Both therefore forced, at some point, to bite a tongue and hear the other. Until, as they tussled for dominance in pursuit of an identical outcome, some other form of tussle emerged in the thinking of both, and the hall’s other occupants melted away into irrelevance. Albert thinking: Who is this young Emma Goldman, this zaftig Brooklyn shtetl girl in the hand-sewn dress, covering the Yiddish parts of her speech with elegant rhetoric, with comical double-feature at the Loew’s Britishisms? Rose thinking: Who is this fair Germanic professorially handsome fellow in suspenders and gold-rimmed glasses—and can he possibly be, as he claims in his speech, Jewish? This was, you did have to admit, screwball comedy, but such as no Red-leaning Jew playwright, vamoosed to Hollywood, would ever dare committing to paper: Sent to convert the Young People of Gramercy, the two lost sight of their marks, becoming each other’s marks instead.

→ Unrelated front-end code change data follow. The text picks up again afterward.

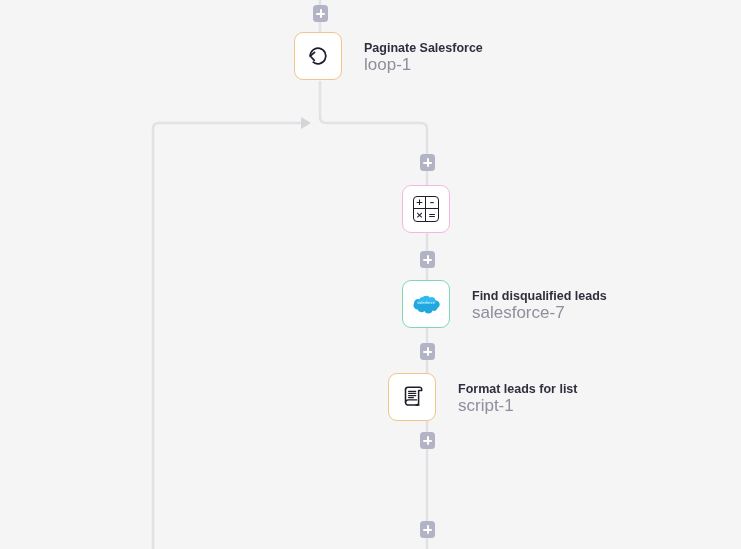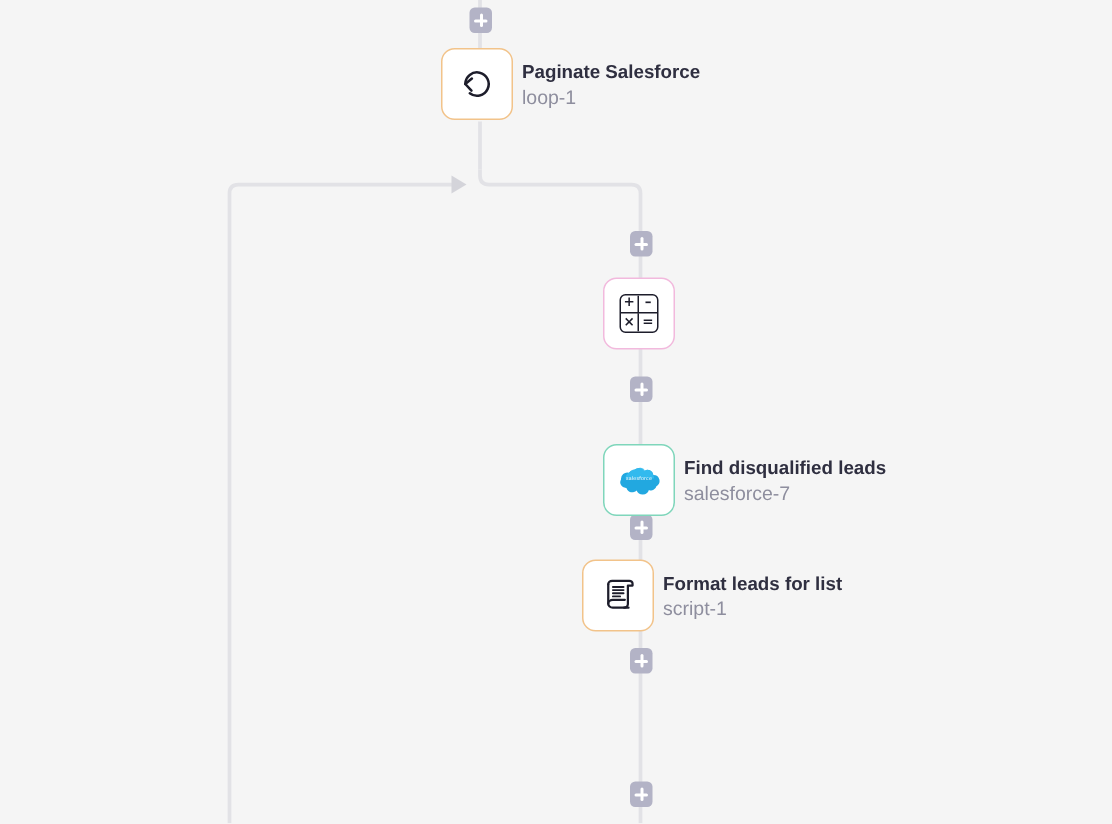"Paginate Salesforce" .node { gap: 6px -> 22px }
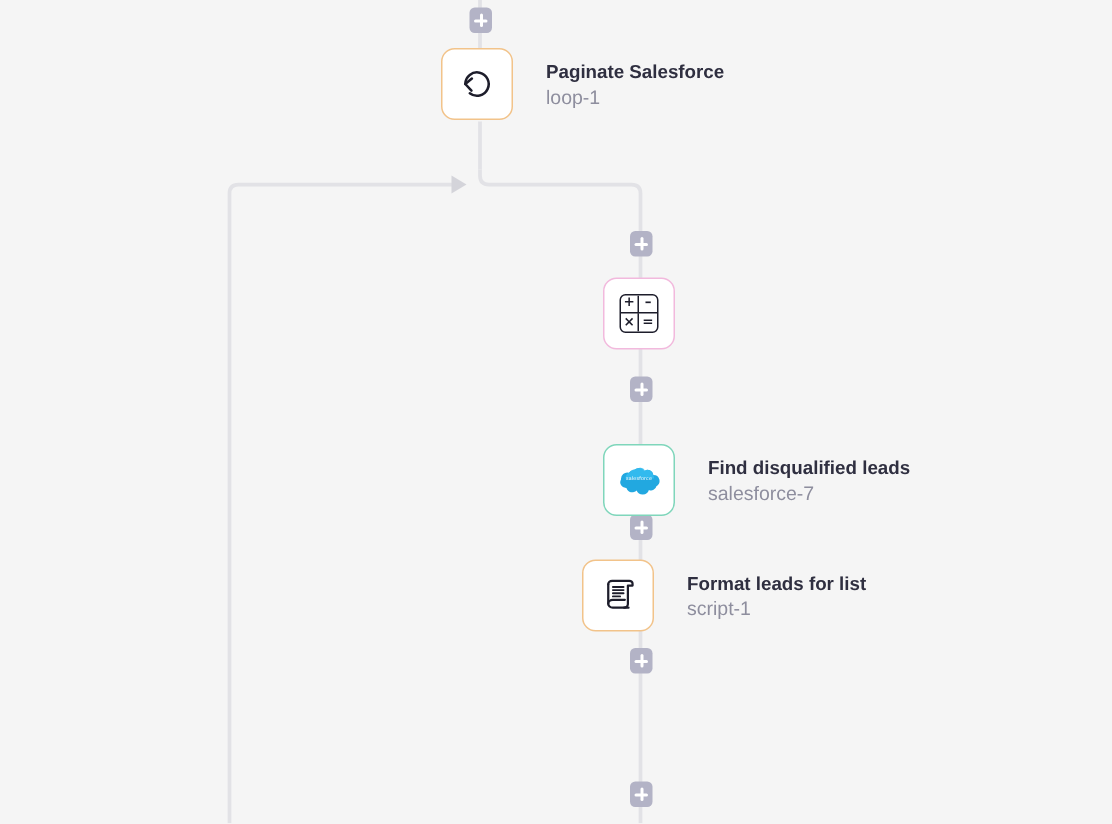"loop-1" .node-sub { font-size: 13px -> 17px }
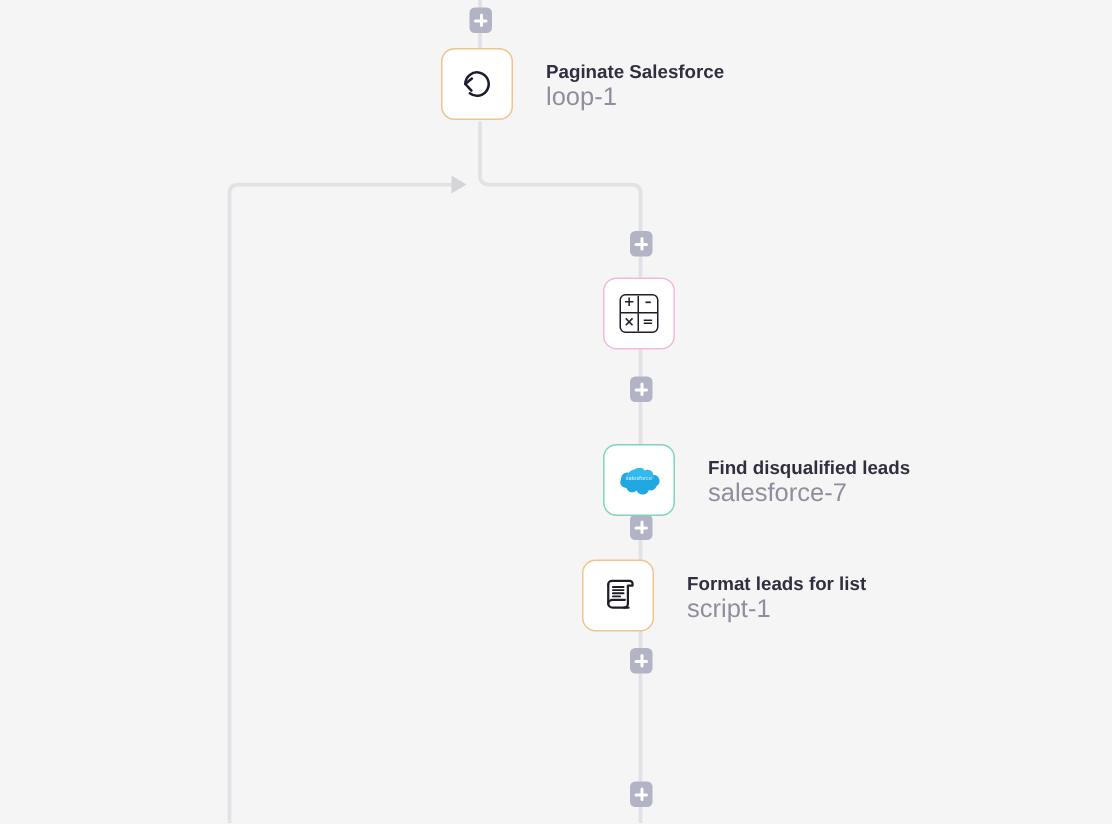"Find disqualified leads" div.node { top: 296px -> 280px }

Their infatuation was above all a meeting of two intellects gleaming with the same exalted certainties, two wills emboldened by the same great cause, and they were still uncovering this extent of their political sympathies (though “political” was too limited a term, insufficient to describe what joining the greatest movement of human history had done for their sense of what life itself was
for
), gabbing a mile a minute, barely able to stop talking to eat the food that sat cooling on the table where she’d cooked it for him in the kitchen of his flat, or to sip the wine they’d poured but in their intoxication with the cause hardly needed, when Albert first unbuttoned her dress and his trousers. So the tussle, begun in full public view, now was consummated behind closed doors.
For a little while, Rose and Albert lapsed in their attendance to all urgencies, except those of a cell of two. Two fronts moving as one. Full synthesis achieved and lost on a nightly basis.
Then, when Rose missed three menstruations, married. What could be so wrong? They were two Jews. Two humans. Two believersin revolution. In the eyes of anyone but their families, a matched pair. Any “real American” would have heard his German accent as close kin if not identical to her parents’ Yiddish. He was fair and she was dark, sure. But spiritually, they could be taken for brother and sister. Certainly Albert and Rose found themselves allied utterly, proudly so, in the glance of any hater of Jews or revolutionists. Wouldn’t the cause soon erase all such distinctions of class and creed and race, weren’t enlightened and secular Communists abandoning inhibition to mate furiously with goyim, female comrade seeking camaraderie with male comrade whether Irish or Italian or otherwise? Wasn’t any child seeded across some obsolete boundary or prohibition an ideal mongrel citizen of the future world every comrade ought to seek to bring into being?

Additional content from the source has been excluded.